What to produce: Among the entries, find the lines with the string "order" and report them.

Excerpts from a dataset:
_ _ _ _ _ _ _

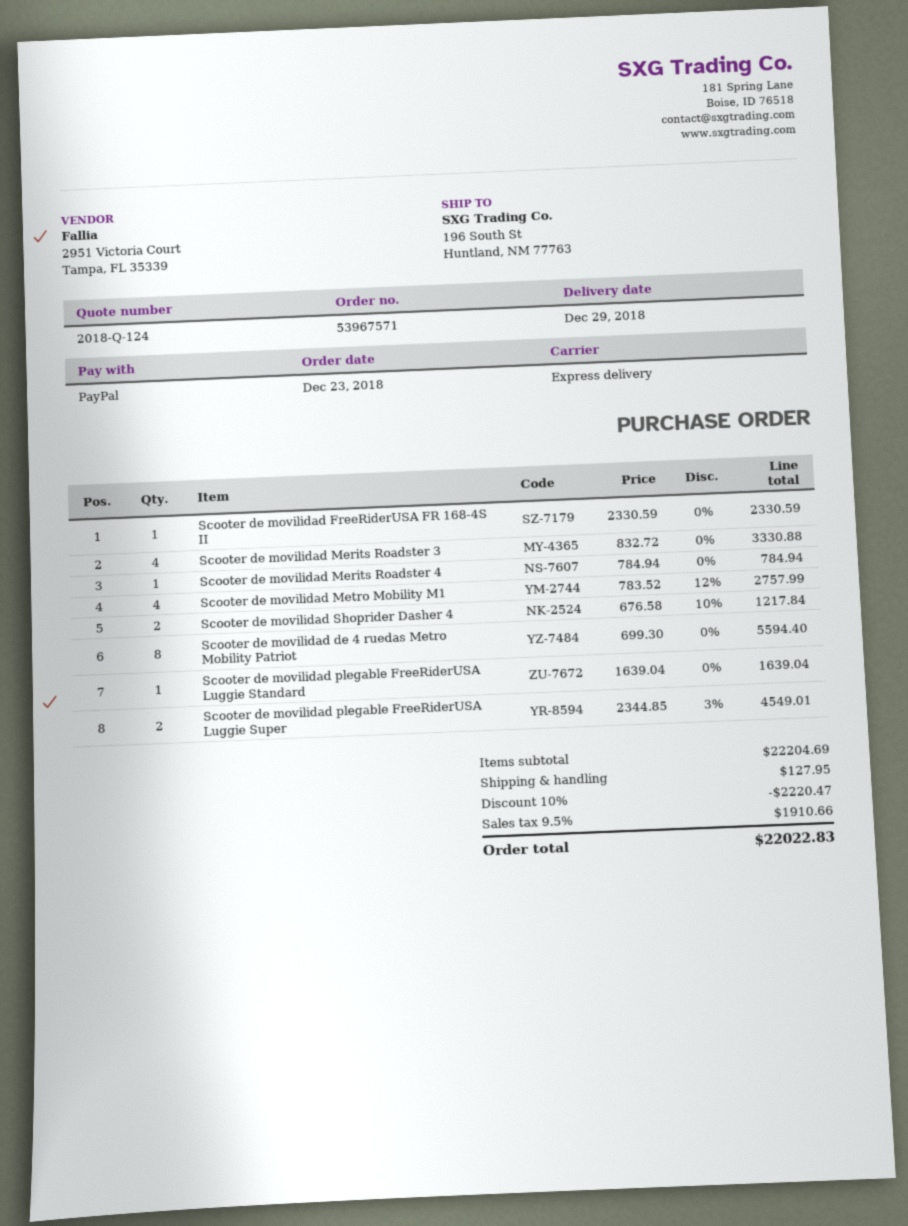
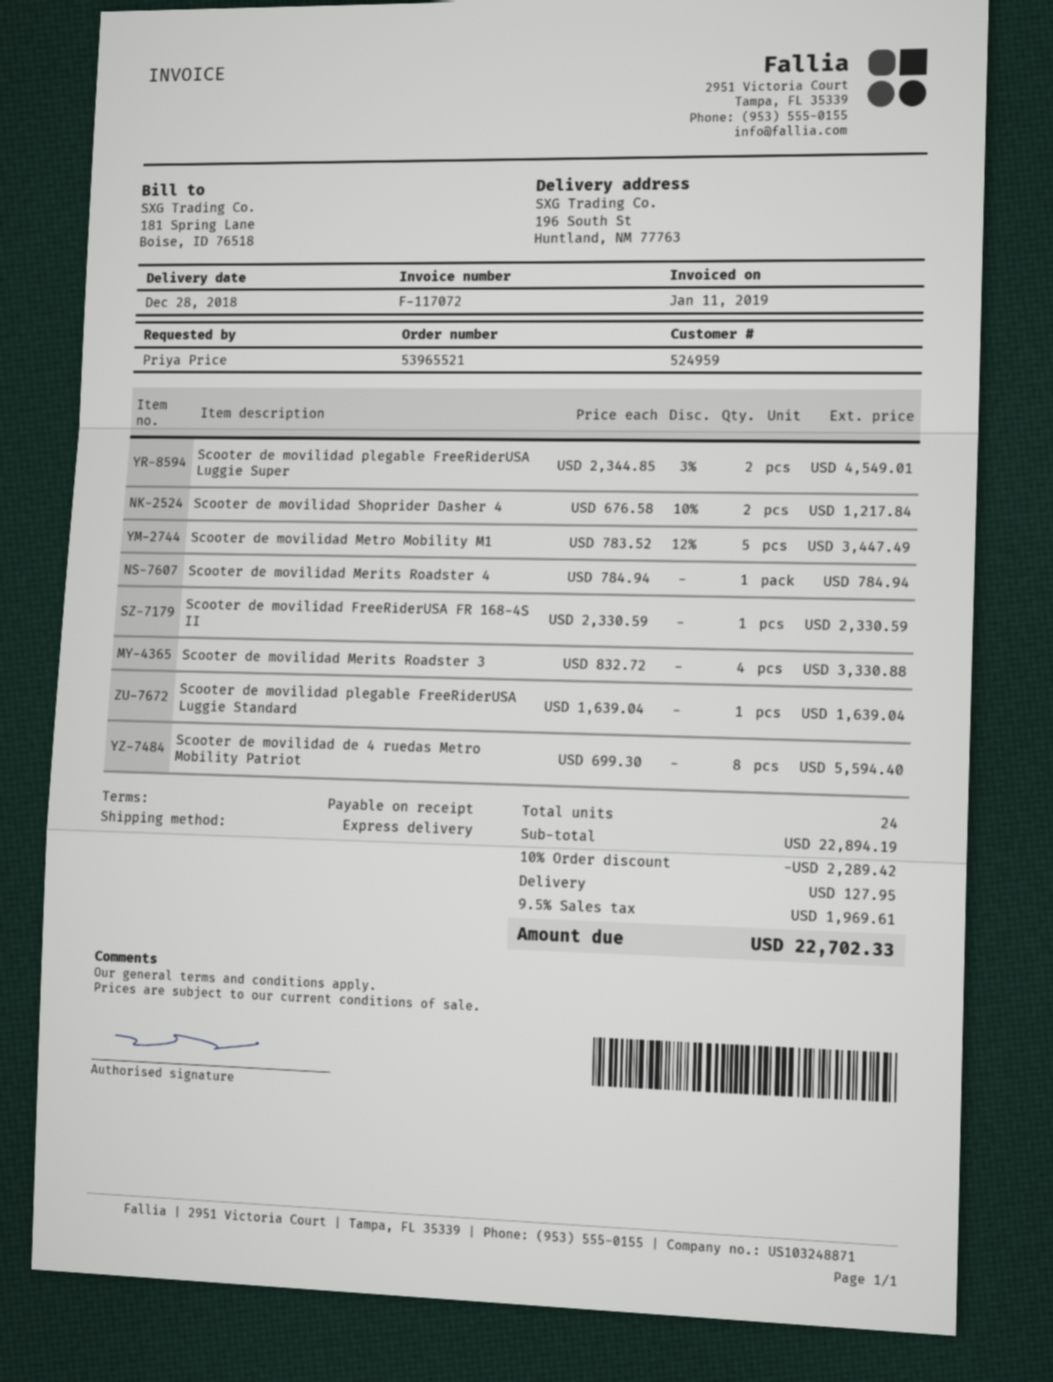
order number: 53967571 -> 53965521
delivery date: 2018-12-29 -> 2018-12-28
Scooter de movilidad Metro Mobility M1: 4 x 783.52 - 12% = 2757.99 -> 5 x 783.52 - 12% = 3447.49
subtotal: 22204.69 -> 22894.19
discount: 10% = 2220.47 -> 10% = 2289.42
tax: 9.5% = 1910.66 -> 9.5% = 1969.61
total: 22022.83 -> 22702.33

_ _ _ _ _ _ _

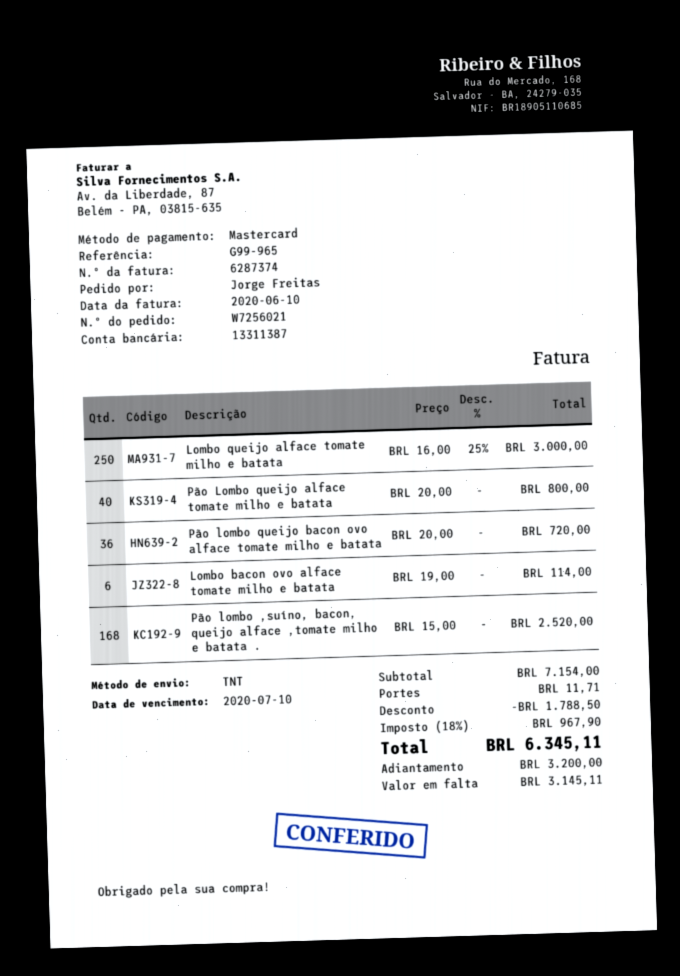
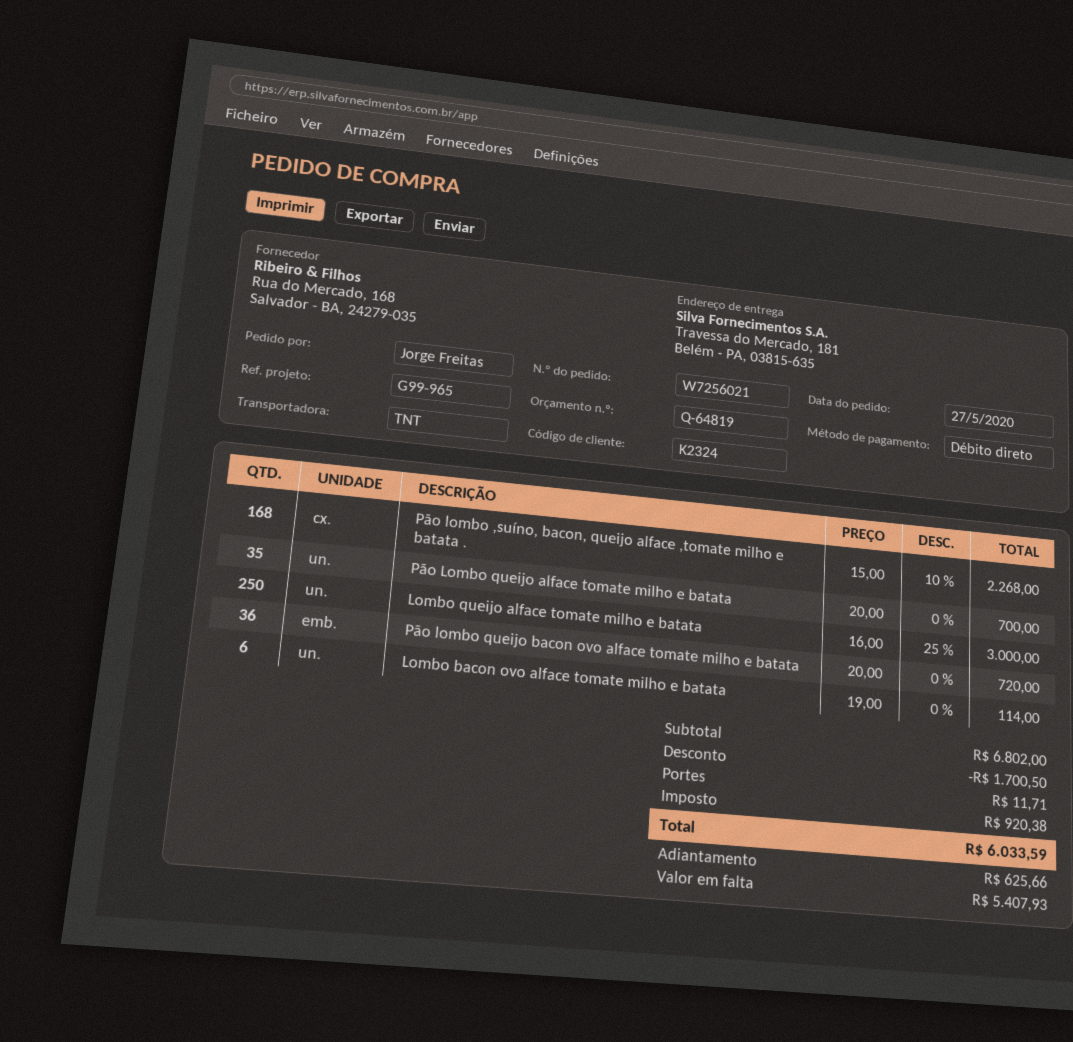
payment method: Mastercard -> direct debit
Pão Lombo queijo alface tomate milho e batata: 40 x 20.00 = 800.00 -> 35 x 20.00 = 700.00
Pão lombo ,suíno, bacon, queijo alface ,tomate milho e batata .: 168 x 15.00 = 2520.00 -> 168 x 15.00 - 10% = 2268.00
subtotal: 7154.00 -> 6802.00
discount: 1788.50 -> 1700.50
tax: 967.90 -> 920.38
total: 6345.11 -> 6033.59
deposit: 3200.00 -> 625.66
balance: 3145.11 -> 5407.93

_ _ _ _ _ _ _

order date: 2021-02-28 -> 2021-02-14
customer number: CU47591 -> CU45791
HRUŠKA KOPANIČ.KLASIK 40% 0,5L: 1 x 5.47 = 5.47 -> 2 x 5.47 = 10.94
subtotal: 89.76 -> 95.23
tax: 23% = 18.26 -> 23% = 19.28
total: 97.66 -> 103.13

_ _ _ _ _ _ _

Solution to this problem:
order number: 53967571 -> 53965521
order date: 2021-02-28 -> 2021-02-14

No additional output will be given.